#### [Task]
What lines of the data below include the word "family"? Report them by copying each.

#### [Input data]
━━━━━━━━━━━━━━━━━━━━━━━━━━━━━━

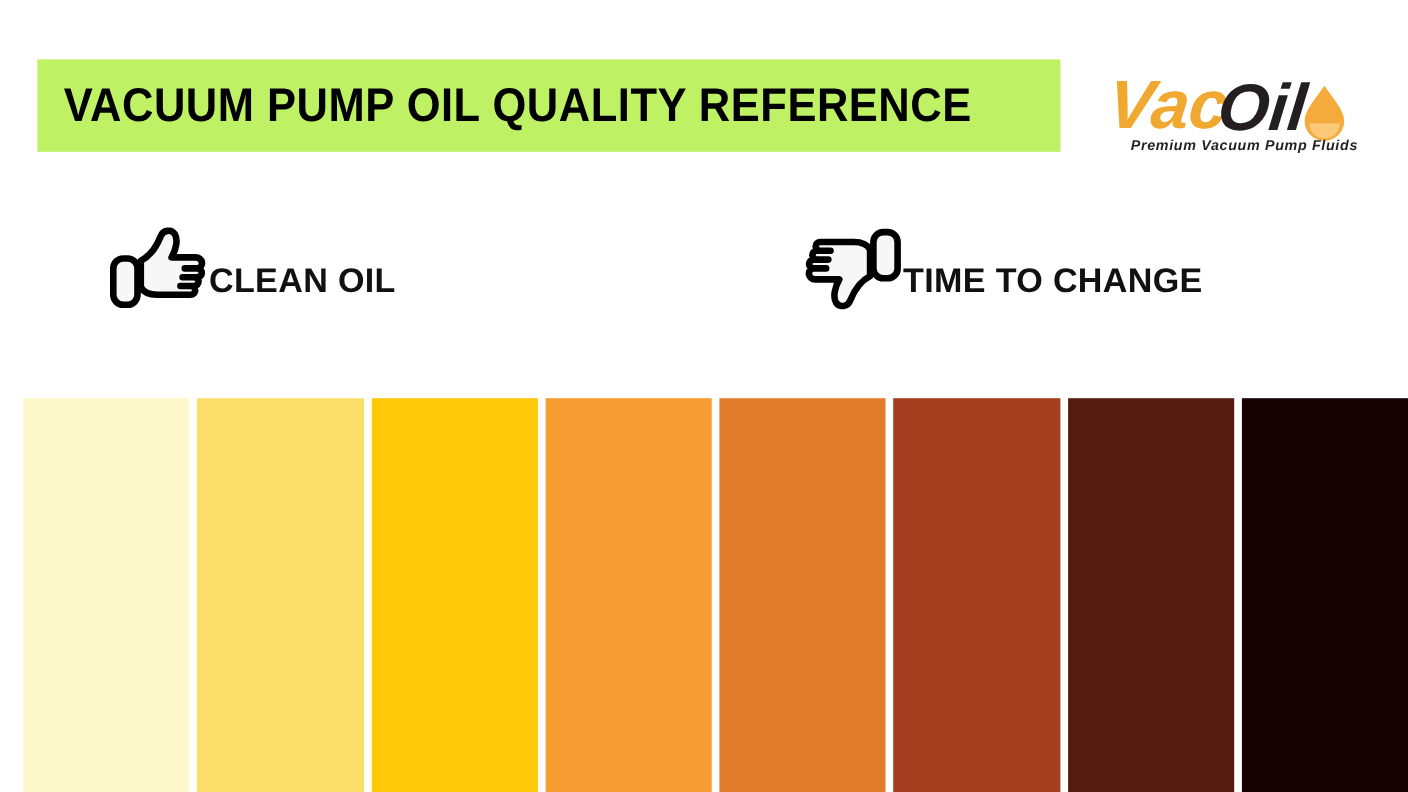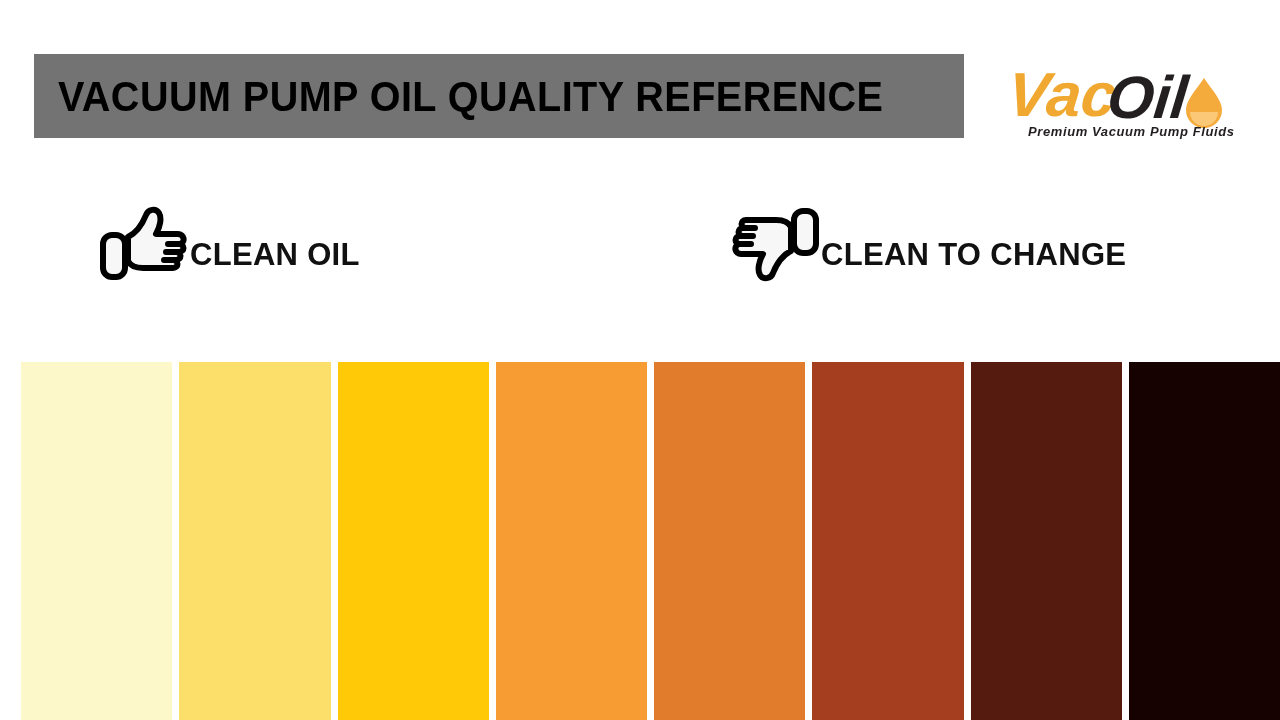--- a/index.html
+++ b/index.html
@@ -87,21 +87,21 @@
     gap: 7px;
   }
   .swatch {
     flex: 1 1 0;
     height: 100%;
   }
 </style>
 </head>
 <body>
 
-<div class="header-bar" style="background: #737373;">
+<div class="header-bar" style="background: #bef264;">
   <div class="header-title">VACUUM PUMP OIL QUALITY REFERENCE</div>
 </div>
 
 <div class="logo">
   <svg width="240" height="86" viewBox="0 0 240 86" xmlns="http://www.w3.org/2000/svg">
     <g>
       <text x="4" y="60" font-family="'Liberation Sans', sans-serif" font-size="62" font-weight="bold" font-style="italic" fill="#F0A830" transform="skewX(-6)">Vac</text>
     </g>
     <g>
       <text x="104" y="62" font-family="'Liberation Sans', sans-serif" font-size="60" font-weight="bold" font-style="italic" fill="#231F20" transform="skewX(-6)">Oil</text>
@@ -130,21 +130,21 @@
 
 <div class="rating change">
   <span class="rating-icon">
     <svg class="icon-flip" width="92" height="78" viewBox="0 0 92 78" xmlns="http://www.w3.org/2000/svg">
       <g fill="#F7F7F7" stroke="#000000" stroke-width="6" stroke-linejoin="round" stroke-linecap="round">
         <rect x="5" y="30" width="22" height="42" rx="9"></rect>
         <path d="M30 32 C 38 28, 44 20, 48 10 C 50 4, 58 3, 61 8 C 64 13, 62 22, 58 29 L 80 29 C 86 29, 88 37, 82 39 L 70 39 L 81 39 C 87 39, 87 47, 81 47 L 68 47 L 78 47 C 84 47, 84 55, 78 55 L 66 55 L 75 55 C 81 55, 81 63, 75 63 L 45 63 C 36 63, 32 60, 30 56 Z"></path>
       </g>
     </svg>
   </span>
-  <span class="rating-label">CLEAN TO CHANGE</span>
+  <span class="rating-label">TIME TO CHANGE</span>
 </div>
 
 <div class="swatch-strip">
   <div class="swatch" style="background: rgb(253, 248, 201);"></div>
   <div class="swatch" style="background: rgb(252, 223, 106);"></div>
   <div class="swatch" style="background: rgb(255, 201, 7);"></div>
   <div class="swatch" style="background: rgb(247, 156, 51);"></div>
   <div class="swatch" style="background: rgb(225, 124, 45);"></div>
   <div class="swatch" style="background: rgb(164, 62, 31);"></div>
   <div class="swatch" style="background: rgb(84, 27, 14);"></div>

━━━━━━━━━━━━━━━━━━━━━━━━━━━━━━

#### [Solution]
       <text x="4" y="60" font-family="'Liberation Sans', sans-serif" font-size="62" font-weight="bold" font-style="italic" fill="#F0A830" transform="skewX(-6)">Vac</text>
       <text x="104" y="62" font-family="'Liberation Sans', sans-serif" font-size="60" font-weight="bold" font-style="italic" fill="#231F20" transform="skewX(-6)">Oil</text>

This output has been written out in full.